Work instructions ▸ Reproduce every entry word for word.

Provided records ▸
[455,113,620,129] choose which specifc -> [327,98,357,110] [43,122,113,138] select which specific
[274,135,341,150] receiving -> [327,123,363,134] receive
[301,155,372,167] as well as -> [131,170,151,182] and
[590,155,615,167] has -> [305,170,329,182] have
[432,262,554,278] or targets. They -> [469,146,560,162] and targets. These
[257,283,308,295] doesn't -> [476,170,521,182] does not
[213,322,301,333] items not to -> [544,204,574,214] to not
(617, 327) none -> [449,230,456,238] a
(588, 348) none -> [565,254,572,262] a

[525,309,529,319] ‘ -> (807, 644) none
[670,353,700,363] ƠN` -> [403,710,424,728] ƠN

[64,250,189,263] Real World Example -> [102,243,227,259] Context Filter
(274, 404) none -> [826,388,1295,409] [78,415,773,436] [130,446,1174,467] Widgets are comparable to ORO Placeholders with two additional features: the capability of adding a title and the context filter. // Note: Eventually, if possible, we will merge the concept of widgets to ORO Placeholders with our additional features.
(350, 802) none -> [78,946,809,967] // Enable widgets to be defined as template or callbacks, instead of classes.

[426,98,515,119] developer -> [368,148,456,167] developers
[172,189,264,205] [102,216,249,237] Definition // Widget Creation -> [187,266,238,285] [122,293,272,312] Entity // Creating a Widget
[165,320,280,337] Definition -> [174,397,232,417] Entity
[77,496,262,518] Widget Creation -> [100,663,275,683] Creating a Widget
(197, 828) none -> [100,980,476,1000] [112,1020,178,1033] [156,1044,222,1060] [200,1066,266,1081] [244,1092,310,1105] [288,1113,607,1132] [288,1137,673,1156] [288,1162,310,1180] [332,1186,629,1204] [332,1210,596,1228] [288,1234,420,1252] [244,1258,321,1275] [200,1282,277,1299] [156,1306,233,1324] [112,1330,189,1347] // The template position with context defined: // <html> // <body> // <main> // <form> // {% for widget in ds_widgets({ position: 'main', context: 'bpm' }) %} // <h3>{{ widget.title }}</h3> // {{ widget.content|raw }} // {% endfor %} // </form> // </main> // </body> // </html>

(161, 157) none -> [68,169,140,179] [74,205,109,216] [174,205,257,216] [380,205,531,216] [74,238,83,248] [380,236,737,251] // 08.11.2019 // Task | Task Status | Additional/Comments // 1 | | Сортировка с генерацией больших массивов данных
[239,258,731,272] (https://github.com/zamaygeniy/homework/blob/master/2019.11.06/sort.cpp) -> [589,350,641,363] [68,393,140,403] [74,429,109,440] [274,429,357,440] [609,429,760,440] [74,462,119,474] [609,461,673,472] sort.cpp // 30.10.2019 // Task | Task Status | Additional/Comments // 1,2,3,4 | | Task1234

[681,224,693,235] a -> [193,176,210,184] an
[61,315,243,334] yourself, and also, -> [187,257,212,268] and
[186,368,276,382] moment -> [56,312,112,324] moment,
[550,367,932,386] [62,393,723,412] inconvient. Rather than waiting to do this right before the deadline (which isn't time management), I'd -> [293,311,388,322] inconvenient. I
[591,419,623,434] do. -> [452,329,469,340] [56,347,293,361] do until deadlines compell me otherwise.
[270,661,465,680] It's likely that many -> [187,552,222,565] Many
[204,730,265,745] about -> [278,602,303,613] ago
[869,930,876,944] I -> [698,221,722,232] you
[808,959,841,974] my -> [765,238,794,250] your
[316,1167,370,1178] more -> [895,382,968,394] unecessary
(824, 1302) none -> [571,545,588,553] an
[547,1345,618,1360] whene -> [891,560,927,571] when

Output ▸
[455,113,620,129] choose which specifc -> [327,98,357,110] [43,122,113,138] select which specific
[274,135,341,150] receiving -> [327,123,363,134] receive
[301,155,372,167] as well as -> [131,170,151,182] and
[590,155,615,167] has -> [305,170,329,182] have
[432,262,554,278] or targets. They -> [469,146,560,162] and targets. These
[257,283,308,295] doesn't -> [476,170,521,182] does not
[213,322,301,333] items not to -> [544,204,574,214] to not
(617, 327) none -> [449,230,456,238] a
(588, 348) none -> [565,254,572,262] a

[525,309,529,319] ‘ -> (807, 644) none
[670,353,700,363] ƠN` -> [403,710,424,728] ƠN

[64,250,189,263] Real World Example -> [102,243,227,259] Context Filter
(274, 404) none -> [826,388,1295,409] [78,415,773,436] [130,446,1174,467] Widgets are comparable to ORO Placeholders with two additional features: the capability of adding a title and the context filter. // Note: Eventually, if possible, we will merge the concept of widgets to ORO Placeholders with our additional features.
(350, 802) none -> [78,946,809,967] // Enable widgets to be defined as template or callbacks, instead of classes.

[426,98,515,119] developer -> [368,148,456,167] developers
[172,189,264,205] [102,216,249,237] Definition // Widget Creation -> [187,266,238,285] [122,293,272,312] Entity // Creating a Widget
[165,320,280,337] Definition -> [174,397,232,417] Entity
[77,496,262,518] Widget Creation -> [100,663,275,683] Creating a Widget
(197, 828) none -> [100,980,476,1000] [112,1020,178,1033] [156,1044,222,1060] [200,1066,266,1081] [244,1092,310,1105] [288,1113,607,1132] [288,1137,673,1156] [288,1162,310,1180] [332,1186,629,1204] [332,1210,596,1228] [288,1234,420,1252] [244,1258,321,1275] [200,1282,277,1299] [156,1306,233,1324] [112,1330,189,1347] // The template position with context defined: // <html> // <body> // <main> // <form> // {% for widget in ds_widgets({ position: 'main', context: 'bpm' }) %} // <h3>{{ widget.title }}</h3> // {{ widget.content|raw }} // {% endfor %} // </form> // </main> // </body> // </html>

(161, 157) none -> [68,169,140,179] [74,205,109,216] [174,205,257,216] [380,205,531,216] [74,238,83,248] [380,236,737,251] // 08.11.2019 // Task | Task Status | Additional/Comments // 1 | | Сортировка с генерацией больших массивов данных
[239,258,731,272] (https://github.com/zamaygeniy/homework/blob/master/2019.11.06/sort.cpp) -> [589,350,641,363] [68,393,140,403] [74,429,109,440] [274,429,357,440] [609,429,760,440] [74,462,119,474] [609,461,673,472] sort.cpp // 30.10.2019 // Task | Task Status | Additional/Comments // 1,2,3,4 | | Task1234

[681,224,693,235] a -> [193,176,210,184] an
[61,315,243,334] yourself, and also, -> [187,257,212,268] and
[186,368,276,382] moment -> [56,312,112,324] moment,
[550,367,932,386] [62,393,723,412] inconvient. Rather than waiting to do this right before the deadline (which isn't time management), I'd -> [293,311,388,322] inconvenient. I
[591,419,623,434] do. -> [452,329,469,340] [56,347,293,361] do until deadlines compell me otherwise.
[270,661,465,680] It's likely that many -> [187,552,222,565] Many
[204,730,265,745] about -> [278,602,303,613] ago
[869,930,876,944] I -> [698,221,722,232] you
[808,959,841,974] my -> [765,238,794,250] your
[316,1167,370,1178] more -> [895,382,968,394] unecessary
(824, 1302) none -> [571,545,588,553] an
[547,1345,618,1360] whene -> [891,560,927,571] when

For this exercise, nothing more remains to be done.